--- START ---

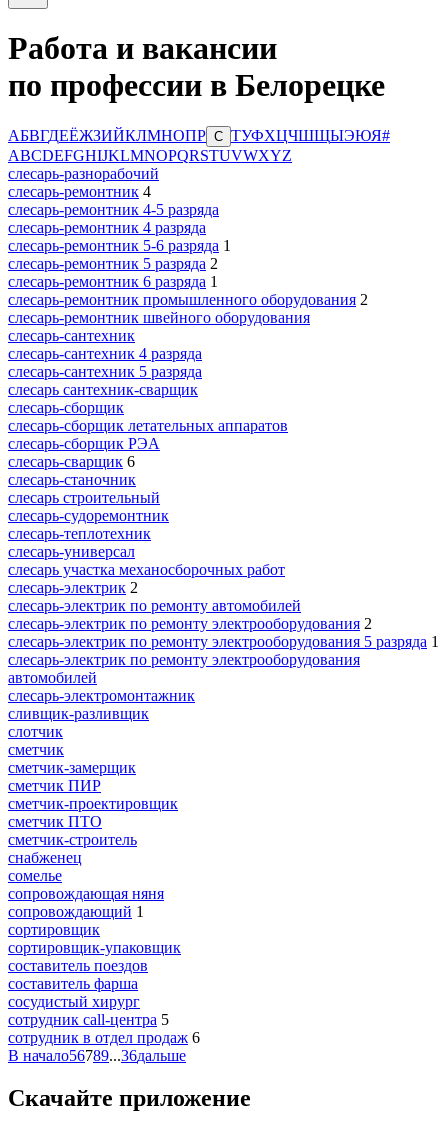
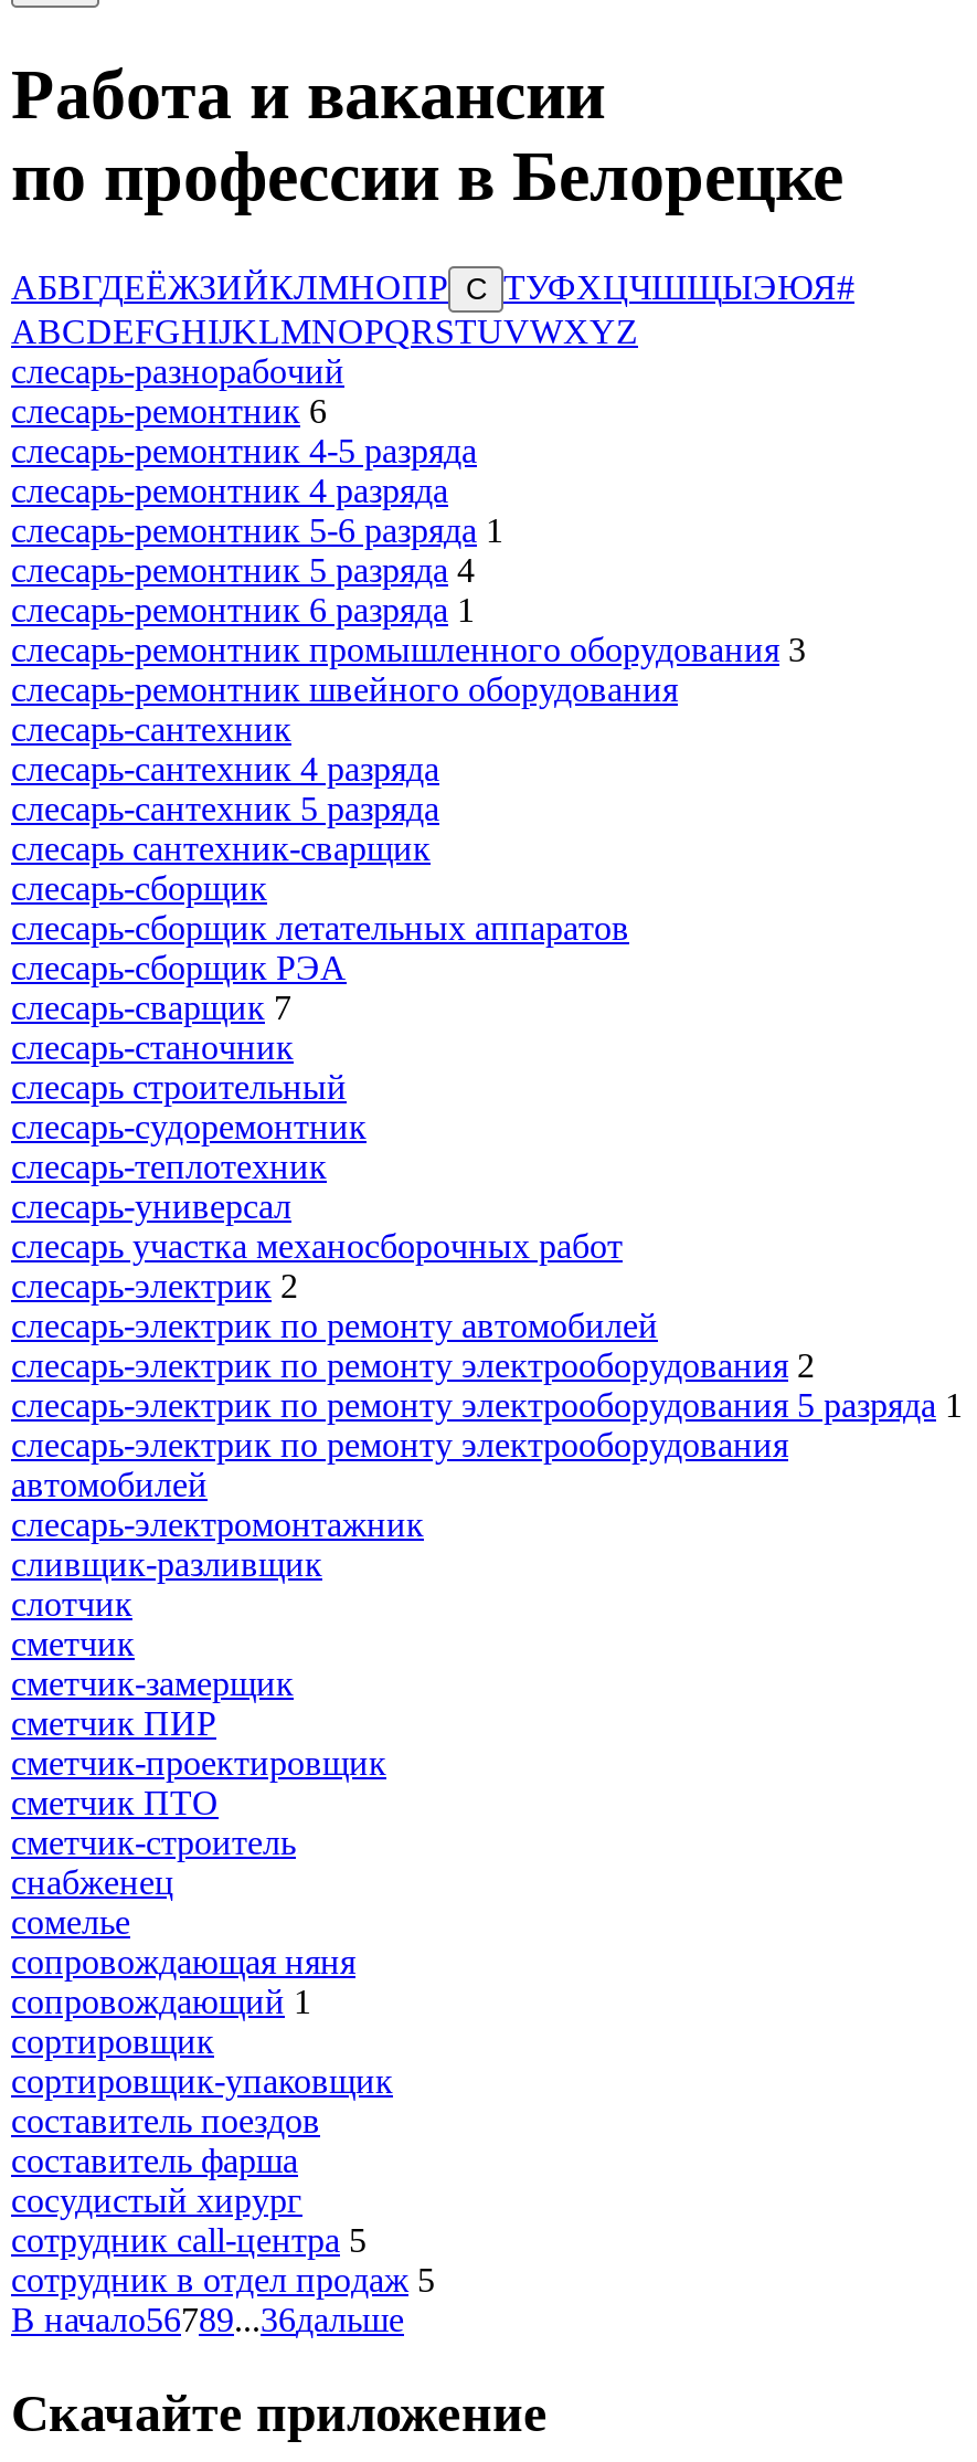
[8,183,151,200] слесарь-ремонтник 4 -> [11,392,327,429] слесарь-ремонтник 6
[8,255,218,272] слесарь-ремонтник 5 разряда 2 -> [11,551,475,588] слесарь-ремонтник 5 разряда 4
[8,291,368,308] слесарь-ремонтник промышленного оборудования 2 -> [11,630,806,668] слесарь-ремонтник промышленного оборудования 3
[8,453,135,470] слесарь-сварщик 6 -> [11,988,291,1026] слесарь-сварщик 7
[8,1029,200,1046] сотрудник в отдел продаж 6 -> [11,2261,435,2298] сотрудник в отдел продаж 5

--- END ---

What you have to do: Your answer is an exact copy of the records above, stripped of pictures.

Written solution:
[8,183,151,200] слесарь-ремонтник 4 -> [11,392,327,429] слесарь-ремонтник 6
[8,255,218,272] слесарь-ремонтник 5 разряда 2 -> [11,551,475,588] слесарь-ремонтник 5 разряда 4
[8,291,368,308] слесарь-ремонтник промышленного оборудования 2 -> [11,630,806,668] слесарь-ремонтник промышленного оборудования 3
[8,453,135,470] слесарь-сварщик 6 -> [11,988,291,1026] слесарь-сварщик 7
[8,1029,200,1046] сотрудник в отдел продаж 6 -> [11,2261,435,2298] сотрудник в отдел продаж 5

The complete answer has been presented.